News of facial analysis software being used in job interviews across the UK has thrown equality law into the spotlight. How does our equality framework apply to new uses of the data-driven technology as it drives a multi-dimensional transformation of work? Is the protection that it offers enough to promote meaningful legal equality in the age of artificial intelligence? Is technology being used to build workplace diversity - or not?
The Institute for the Future of Work (IFOW) has established a Task Force to examine how the Equality and Data Protection Acts apply to some increasingly common uses of new technology and explore ways to advance equality in the work space other than individual rights. Reducing barriers to the opportunities of disadvantaged groups is not only the right thing to do for individuals. Discrimination in the labour market damages growth and innovation at a firm and national level [Bell et al 2019].
The Task Force’s Terms of Reference are here and our background discussion paper can be found here. IFOW is developing a set of case studies against which to test our legal frameworks. The cases are hypothetical but based on research combined with the expertise of the group. The Task Force, which includes representation from the Equality and Human Rights Commission, will draw out key legal and policy challenges, make recommendations, and give practical advice.
Work has only just begun, but some themes and key challenges are already emerging. These invite the early attention of decision-makers.
1) Application of the Equality Act is being tested
The case studies have highlighted gaps in our understanding of how different models of ‘people analytics’ work in practice, as well as how to identify the real reason for decisions made, and to assess how and who can make adjustments. This means that it is harder to untangle less favourable treatment on the grounds of a single, protected characteristic, such as sex, something currently required under the Equality Act. It is a challenge to establish ‘causation’ when decisions involve people analytics - one of the reasons why IFOW has proposed use of hypothetical cases which can be unpicked openly by the expert group.
2) Training data can reflect hidden structural inequalities
People-analytics are trained on data sets that reflect existing structures and patterns of behaviour. These patterns mirror the complex correlations that characterise disadvantage: race, sex and disability correlate with a range of other features such as the way we behave online, where we live, our educational and employment background. The facial recognition software used in recruitment tools tends to be trained on data that reflects past recruitment practice and assumptions about who is a ‘good’ employee. Employers’ attention is shifting to focus on prediction, rather than performance – a shift which encourages decision-making based on comparisons between ‘similar’ individuals and groups.
Without attention and positive action, this may exacerbate hidden structural inequalities, exposing vulnerable individuals and demographic groups to a double disadvantage.

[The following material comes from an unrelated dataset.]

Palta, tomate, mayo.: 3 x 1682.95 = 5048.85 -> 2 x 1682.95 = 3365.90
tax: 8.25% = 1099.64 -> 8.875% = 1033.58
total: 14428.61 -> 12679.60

In light of these changes, employers and others need to think harder about the implications of how technology is used - and how decisions are made to use it - on experience of equality. The fact that machine-learning systems reveal connections between existing forms of discrimination and underlying ‘systems’ inequalities boost arguments to broaden equality protection to tackle socio-economic disadvantage.
3) Asymmetry of information is growing
The increasing use of people analytics and data-mining practices at work, combined with the general lack of transparency about their uses, intensifies a growing asymmetry of information between employers and workers. This applies to the use of personal data and machine learning in the job advertising, application and performance management stages of employment. Research conducted by IFOW outside the Task Force indicates that this is linked to a sense of lessening control and autonomy among working people.

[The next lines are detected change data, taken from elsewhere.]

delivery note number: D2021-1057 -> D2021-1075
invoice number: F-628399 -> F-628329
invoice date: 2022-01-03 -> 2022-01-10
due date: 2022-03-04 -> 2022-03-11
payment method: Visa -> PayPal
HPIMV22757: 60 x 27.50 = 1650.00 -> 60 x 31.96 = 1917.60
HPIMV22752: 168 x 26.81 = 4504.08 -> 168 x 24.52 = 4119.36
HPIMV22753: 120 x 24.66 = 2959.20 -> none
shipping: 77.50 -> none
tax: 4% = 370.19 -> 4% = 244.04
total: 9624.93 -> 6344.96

We anticipate that equality impact assessments and auditing tools will play an increasingly important role for employers seeking to reduce risk and for employees seeking information and assurance about best practice at work.
4) There is no one type of fairness or discrimination
This takes us to the concept of ‘fairness.’ The FATE community has developed different concepts of mathematical fairness, such as ‘fairness through unawareness.’ Some of these are grounded in ideas of procedural fairness (fairness derived through a fair, transparent and use-friendly method of making a decision) and some of outcome fairness (fairness in the sense of reasonable and consistent outcomes for individuals and groups). Both are possible frames for auditing tools.

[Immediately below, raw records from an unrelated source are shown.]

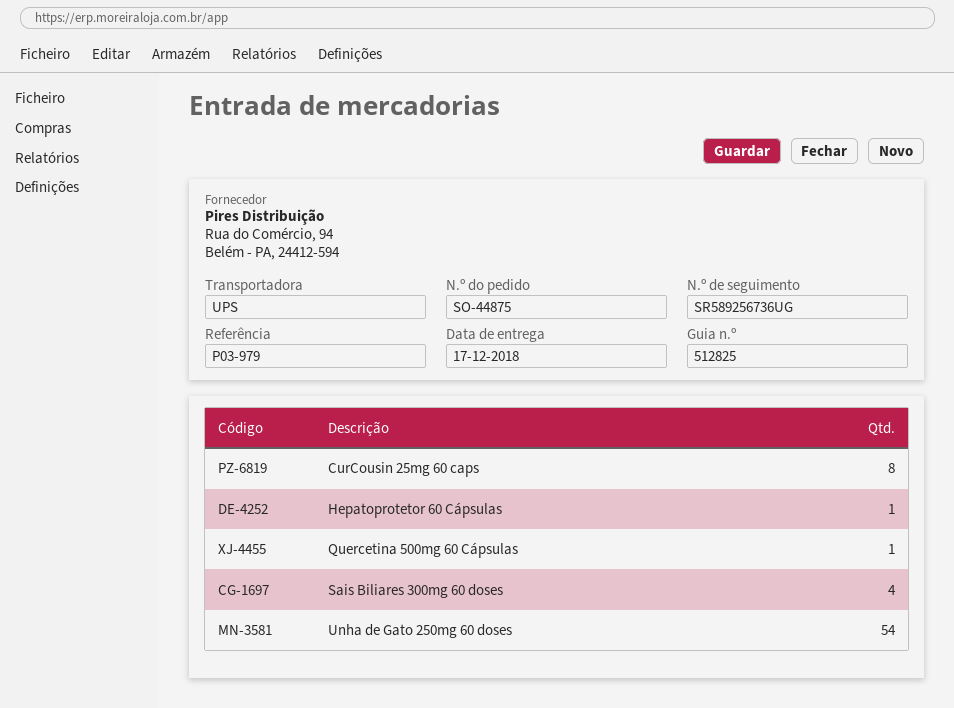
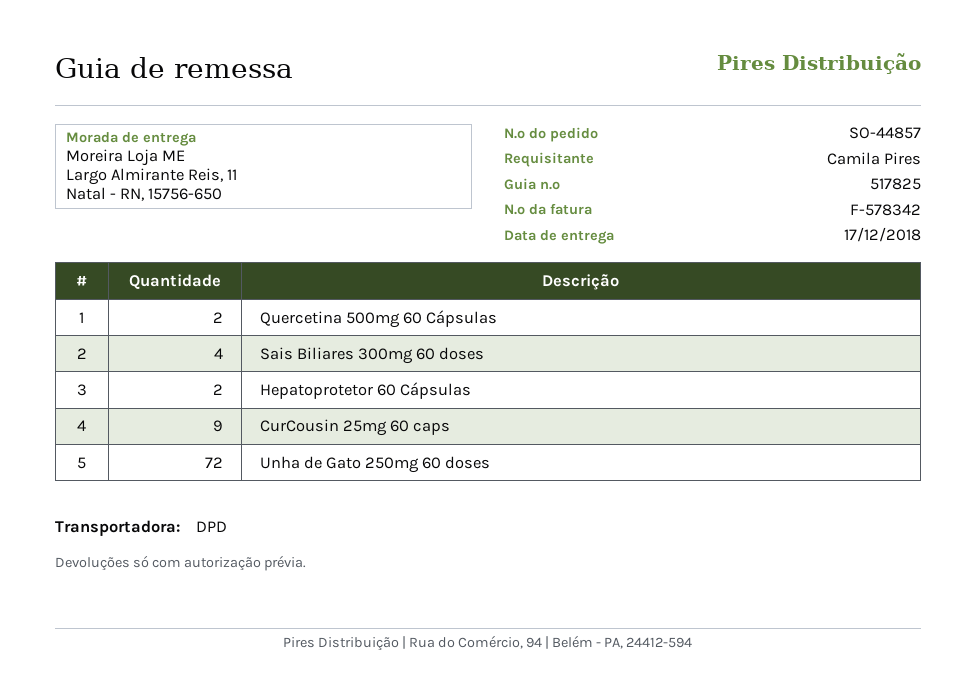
order number: SO-44875 -> SO-44857
delivery note number: 512825 -> 517825
shipping method: UPS -> DPD
CurCousin 25mg 60 caps: 8 -> 9
Hepatoprotetor 60 Cápsulas: 1 -> 2
Quercetina 500mg 60 Cápsulas: 1 -> 2
Unha de Gato 250mg 60 doses: 54 -> 72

So far so good, but is still unclear how these different concepts of fairness relate to the requirements of equality law. What is more, recent research by IFOW partners Data Justice Lab suggests that where the law is considered during the design process for systems of people analytics, it tends to follow US law rather than national law, because of the North American origin of many analytic tools.
For the moment, encouraging employers to share more information about their use of people analytics and offering tools and guidance to support assess risk and the potential for discrimination are important steps in the right direction. These are the tasks which the IFOW Fairness Framework has begun.
The next Task Force meeting is a technical session on the 29 October kindly hosted by the Institution of Engineering and Technology. The IFOW Task Force is chaired by Helen Mountfield QC.
This blog is an IFOW commentary and does not reflect the views of the Task Force.